> _Try it_: The lines you return must be all those in the data that hold the string "order".

Before-and-after change data:

══════════

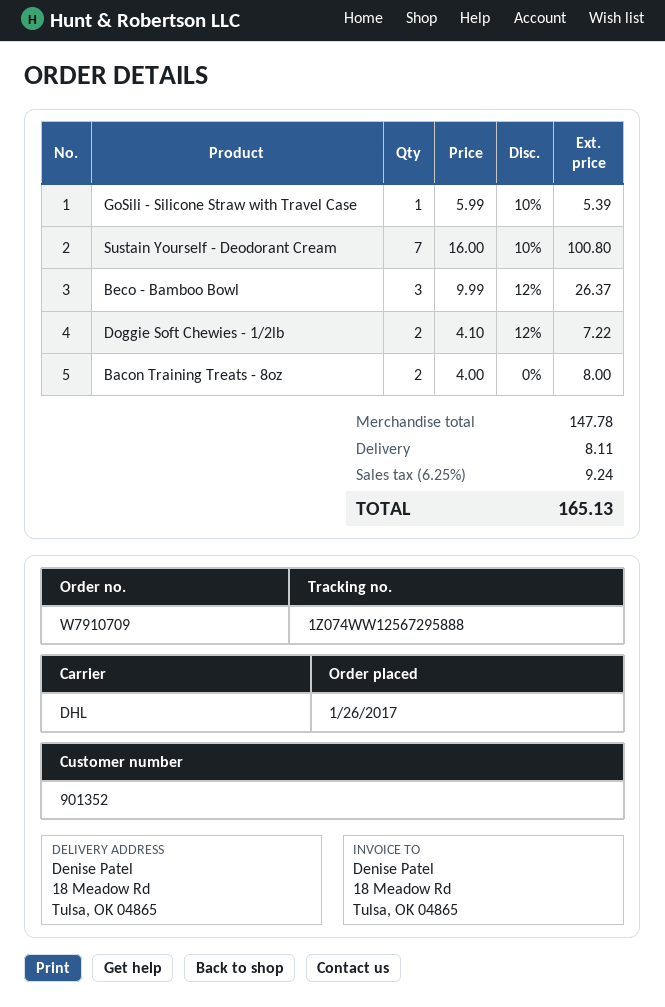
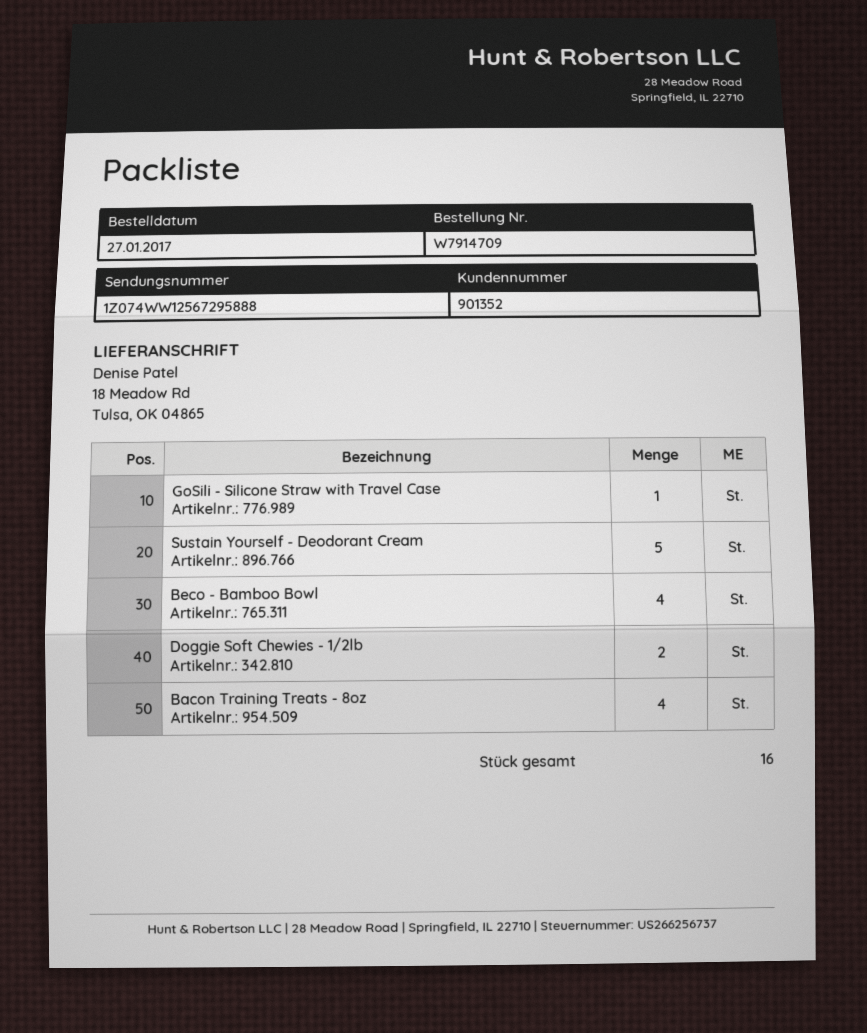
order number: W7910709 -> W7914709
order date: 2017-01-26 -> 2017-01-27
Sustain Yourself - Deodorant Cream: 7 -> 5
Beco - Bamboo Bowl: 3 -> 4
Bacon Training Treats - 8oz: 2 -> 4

══════════

> _Result for this exercise_:
order number: W7910709 -> W7914709
order date: 2017-01-26 -> 2017-01-27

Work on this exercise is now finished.